= TASK INPUTS =
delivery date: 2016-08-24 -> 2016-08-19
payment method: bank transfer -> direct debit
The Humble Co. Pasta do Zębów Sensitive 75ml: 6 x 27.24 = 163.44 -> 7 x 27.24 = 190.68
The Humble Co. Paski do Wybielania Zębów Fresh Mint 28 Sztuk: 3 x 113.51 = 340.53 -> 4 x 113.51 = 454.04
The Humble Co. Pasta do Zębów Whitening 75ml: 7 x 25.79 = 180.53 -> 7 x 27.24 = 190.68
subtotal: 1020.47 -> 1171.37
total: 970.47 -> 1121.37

= ACTIVITY =
Scan the records above for the word "Pasta". Show each line in which it appears.

= YOUR RESPONSE =
The Humble Co. Pasta do Zębów Sensitive 75ml: 6 x 27.24 = 163.44 -> 7 x 27.24 = 190.68
The Humble Co. Pasta do Zębów Whitening 75ml: 7 x 25.79 = 180.53 -> 7 x 27.24 = 190.68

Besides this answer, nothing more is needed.